Sin embargo, también persisten retos importantes en este sector. Aunque la inversión en energías renovables ha aumentado, sigue siendo insuficiente frente a la demanda. Por lo tanto, se necesitan marcos regulatorios claros, simplificación administrativa y alianzas público-privadas para atraer más inversión. En el plano social, se requiere considerar una transición energética justa con energía moderna y asequible para todos, incluyendo a los sectores más vulnerables.
Como señala el informe Prospectivas Energéticas de América Latina 2023, en la región cerca de 17 millones de personas aún no tienen acceso a electricidad y existe una marcada desigualdad económica, donde el 10% más rico genera el 40% de las emisiones. Mientras que, en materia de sostenibilidad, América Latina y el Caribe requiere fortalecer sus prácticas ambientales, sociales y de gobernanza para mantener su liderazgo en producción de minerales críticos y energías limpias, minimizando los efectos negativos en ecosistemas sensibles, la biodiversidad y la participación de las comunidades locales.
Por último, también se requiere de la modernización de la red eléctrica para mejorar la eficiencia y confiabilidad en la gestión de estos recursos en la región. En sintonía con esto, es indispensable también el fortalecimiento de la integración regional, ya que actualmente el comercio transfronterizo de electricidad y la cooperación energética son limitados, lo que significa el desaprovechamiento de los beneficios de complementariedad de recursos renovables entre países.
Como señala el informe Hacia una planificación sostenible para una transición energética justa en América Latina y el Caribe publicado por la CEPAL en 2023, los intercambios eléctricos entre países de la región son bajos en comparación con otras áreas del mundo, lo que refleja una débil integración que limita el aprovechamiento de recursos y las oportunidades de reducción de costos.

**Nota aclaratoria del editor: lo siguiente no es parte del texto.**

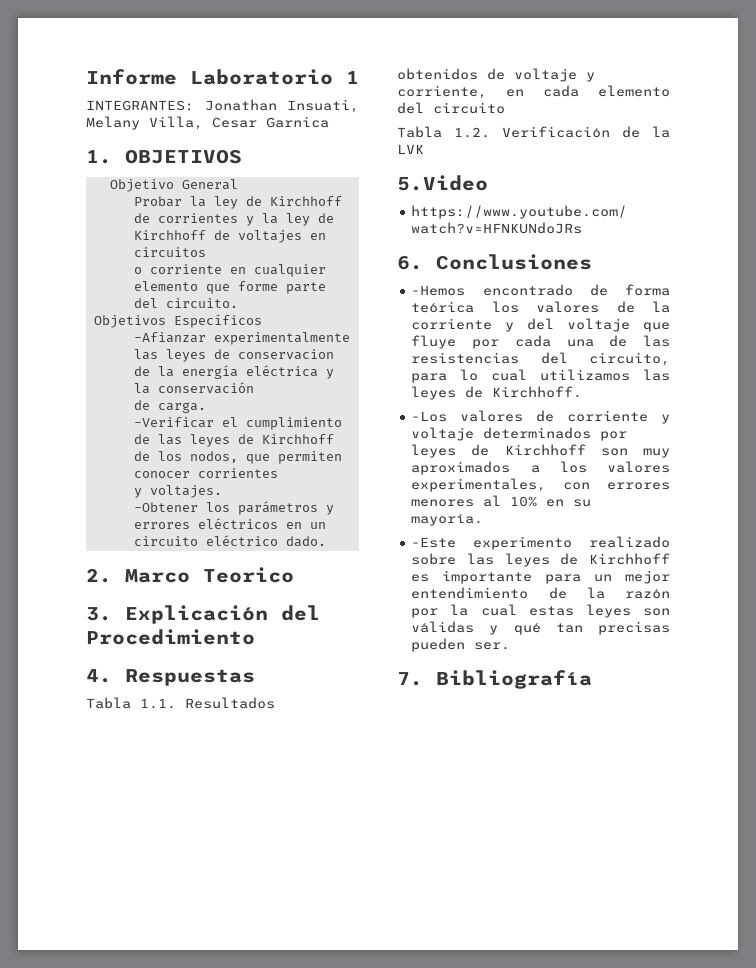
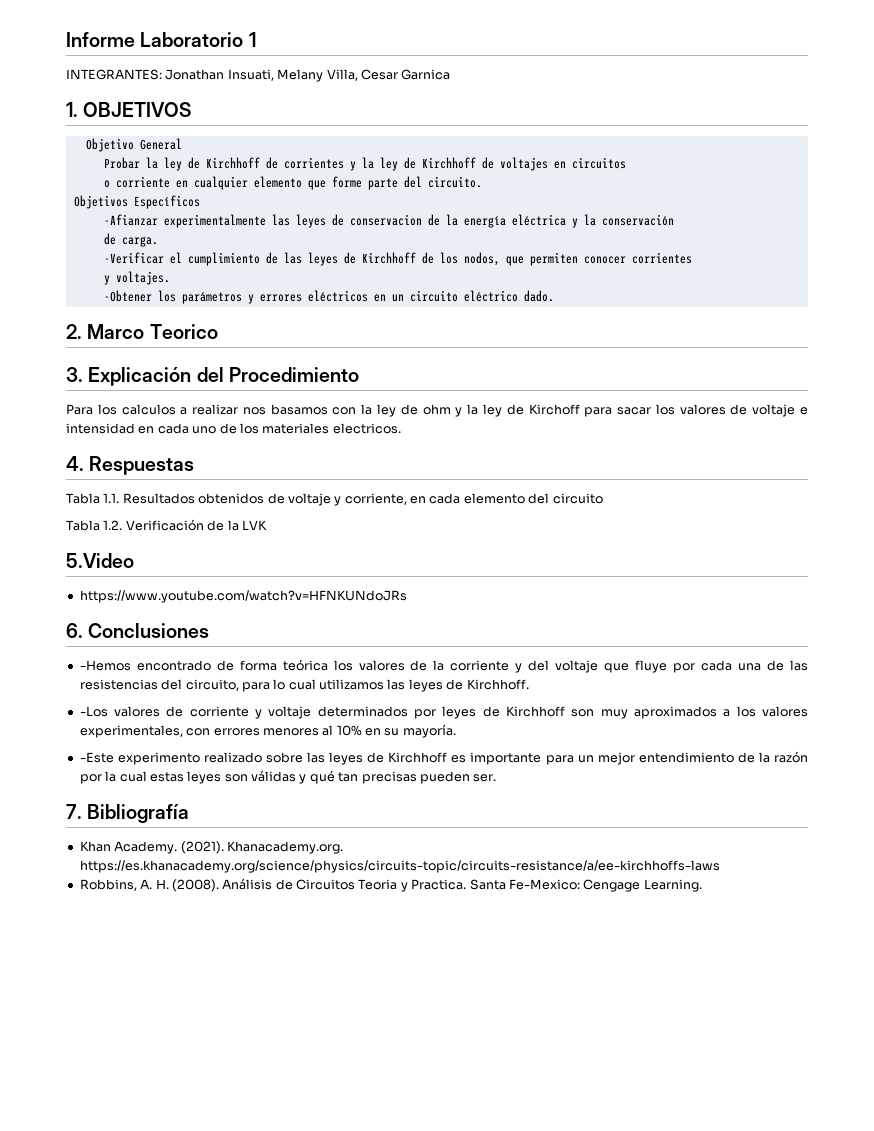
(255, 637) none -> [66,404,808,417] [66,423,401,434] // Para los calculos a realizar nos basamos con la ley de ohm y la ley de Kirchoff para sacar los valores de voltaje e intensidad en cada uno de los materiales electricos.
(592, 679) none -> [79,841,343,854] [79,860,720,873] [79,878,702,892] // Khan Academy. (2021). Khanacademy.org. https://es.khanacademy.org/science/physics/circuits-topic/circuits-resistance/a/ee-kirchhoffs-laws // Robbins, A. H. (2008). Análisis de Circuitos Teoria y Practica. Santa Fe-Mexico: Cengage Learning.

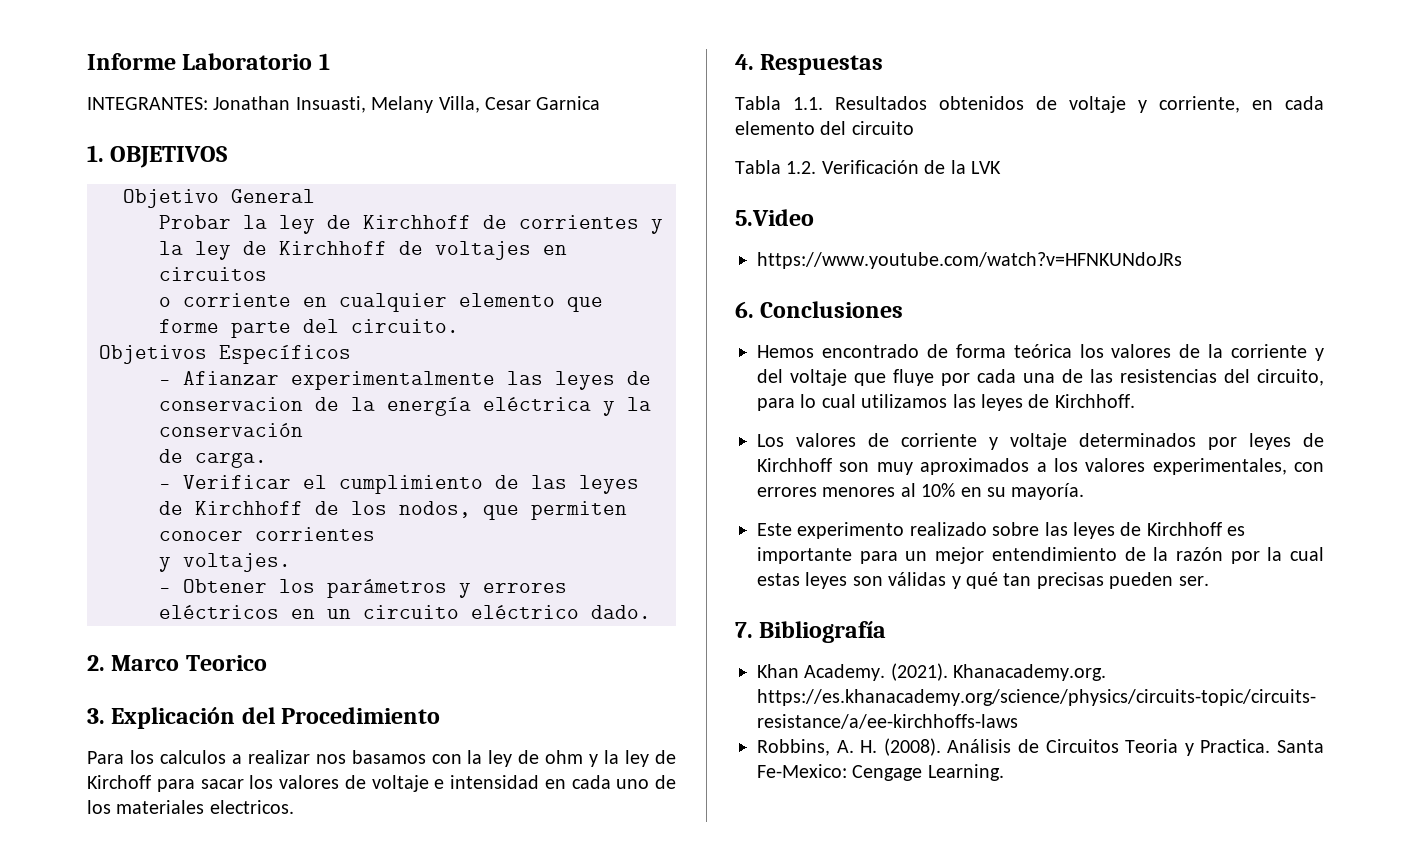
[227,69,274,81] Insuati, -> [295,96,366,113] Insuasti,
[103,214,158,226] -Afianzar -> [159,371,279,385] - Afianzar
[103,252,164,264] -Verificar -> [159,475,291,489] - Verificar
[103,290,152,302] -Obtener -> [159,579,267,593] - Obtener
[79,660,131,671] -Hemos -> [757,345,814,358] Hemos
[79,706,108,717] -Los -> [757,434,784,447] Los
[79,752,114,763] -Este -> [757,523,792,536] Este

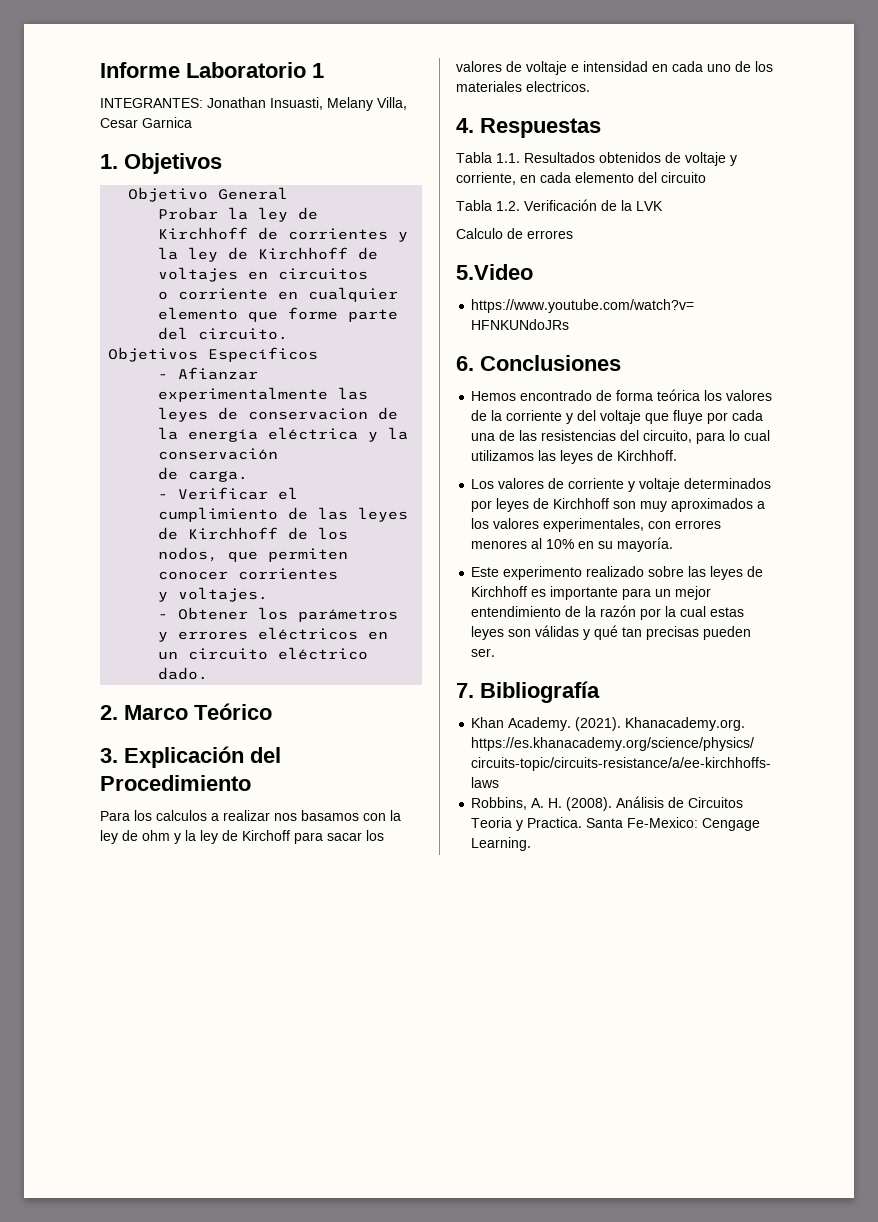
[110,146,228,168] OBJETIVOS -> [124,153,222,174] Objetivos
[185,655,267,671] Teorico -> [194,703,272,720] Teórico
(1001, 167) none -> [456,228,573,239] // Calculo de errores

La abundancia de recursos naturales, la disponibilidad de minerales críticos y una matriz eléctrica comparativamente más renovable que la de muchas regiones del mundo colocan a América Latina y el Caribe en una posición privilegiada dentro de la nueva economía energética global. Aprovechar estas ventajas permitiría reducir su dependencia al mercado de combustibles fósiles, contribuiría a la reducción de gases de efecto invernadero y fortalecería su seguridad energética.
Sin embargo, materializar este potencial requerirá de políticas públicas de largo plazo que estimulen la inversión en tecnologías limpias, eficiencia energética e infraestructura eléctrica moderna, así como una gestión sostenible de los recursos naturales y una mayor cooperación regional. La transición energética no representa únicamente un desafío ambiental y energético, sino una oportunidad estratégica para redefinir el papel de América Latina y el Caribe en la economía mundial del siglo XXI.